Le juge de surveillance pénitentiaire a accordé à deux reprises la semi-liberté au meurtrier de Lardero contre les critères des prisons

Les décisions en faveur de Francisco Javier Almeida ont été révoquées par le tribunal de La Rioja après l’appel du procureur

Le détenu pour la mort d'un enfant
Francisco Javier Almeida, lors de son arrestation.EFE

La Cour de surveillance pénitentiaire a accordé à deux reprises une semi-libération au détenu pour le meurtre de l’enfant de Lardero (Réussite) selon les critères de la Commission de traitement pénitentiaire et du Secrétariat général des établissements pénitentiaires.

Francisco Javier Almeida a fait appel à de nombreuses reprises au secrétaire général des prisons du rejet de la commission pénitentiaire de Le Duso (Cantabrie) pour passer de la deuxième à la troisième année. Cette circonstance lui aurait permis de passer des autorisations de sortie expertisées à un régime de semi-libération.

À deux reprises, le tribunal de surveillance pénitentiaire a fait droit à l’appel d’Almeida. L’une était en 2015 et l’autre en 2016. Dans la première des procédures, le tribunal a indiqué que la gravité du crime – le meurtre et l’agression sexuelle sur un agent immobilier – était déjà incluse dans la peine de 25 ans infligée. De plus, il avait purgé les deux tiers de sa peine, s’était bien comporté et avait le soutien d’une association pour travailler en dehors de la prison.

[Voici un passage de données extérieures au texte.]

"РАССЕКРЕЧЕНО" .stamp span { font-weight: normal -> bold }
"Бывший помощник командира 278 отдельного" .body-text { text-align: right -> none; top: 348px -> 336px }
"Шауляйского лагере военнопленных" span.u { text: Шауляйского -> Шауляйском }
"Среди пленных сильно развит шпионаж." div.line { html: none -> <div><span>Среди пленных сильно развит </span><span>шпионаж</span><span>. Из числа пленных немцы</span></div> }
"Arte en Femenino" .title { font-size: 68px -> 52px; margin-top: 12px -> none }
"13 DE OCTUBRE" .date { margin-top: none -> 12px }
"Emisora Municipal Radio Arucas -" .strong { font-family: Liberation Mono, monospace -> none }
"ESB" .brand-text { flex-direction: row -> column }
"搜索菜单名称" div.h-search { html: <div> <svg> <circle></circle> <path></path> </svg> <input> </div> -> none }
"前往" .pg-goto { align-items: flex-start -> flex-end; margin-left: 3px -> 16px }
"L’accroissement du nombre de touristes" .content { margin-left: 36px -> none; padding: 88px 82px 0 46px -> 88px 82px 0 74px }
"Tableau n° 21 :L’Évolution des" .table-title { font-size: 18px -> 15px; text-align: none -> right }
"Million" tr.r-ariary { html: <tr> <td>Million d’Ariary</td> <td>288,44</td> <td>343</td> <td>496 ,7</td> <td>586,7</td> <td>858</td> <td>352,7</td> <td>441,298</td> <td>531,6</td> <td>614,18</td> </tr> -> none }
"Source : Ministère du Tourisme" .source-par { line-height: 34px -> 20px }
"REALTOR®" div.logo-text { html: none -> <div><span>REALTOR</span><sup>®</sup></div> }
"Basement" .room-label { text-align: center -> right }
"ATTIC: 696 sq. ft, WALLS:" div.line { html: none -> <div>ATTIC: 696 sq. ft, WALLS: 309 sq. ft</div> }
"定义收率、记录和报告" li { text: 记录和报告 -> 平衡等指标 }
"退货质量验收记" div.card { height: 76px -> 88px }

« Cela a conduit à une progression », a noté l’arrêté, qui a proposé le régime mixte prévu à l’article 100.2 du règlement pénitentiaire et qui combine des éléments du deuxième et du troisième degré. Le Procureur a fait appel, affirmant que le régime de semi-libération était « prématuré ». Le tribunal provincial de La Rioja a confirmé l’appel, de sorte qu’Almeida a continué dans le régime fermé, limitant son départ aux permis ordinaires.

« Prêt pour la semi-liberté »

La séquence a été répétée l’année suivante. La Commission de traitement s’est opposée au troisième degré et les établissements pénitentiaires ont rejeté la demande de révision du détenu, qui a été adressée au tribunal. De nouveau, la progression a été accordée et de nouveau le tribunal de La Rioja a fait droit à l’appel du procureur.

Dans cette deuxième décision en faveur du détenu, datée d’avril 2016, le tribunal de surveillance pénitentiaire a jugé que Francisco Javier Almeida était « préparé à un régime de semi-libération ».

Pendant trois ans, Almeida a continué à recevoir des négatifs du Conseil du Secrétariat général des institutions pénitentiaires, dépendant du ministère de l’Intérieur. Et maintenant, même, la Cour de Surveillance. En 2020, enfin, le secrétaire général a fait droit à la requête d’Almeida contre le refus de la commission de traitement et lui a accordé le troisième degré, bien que limité.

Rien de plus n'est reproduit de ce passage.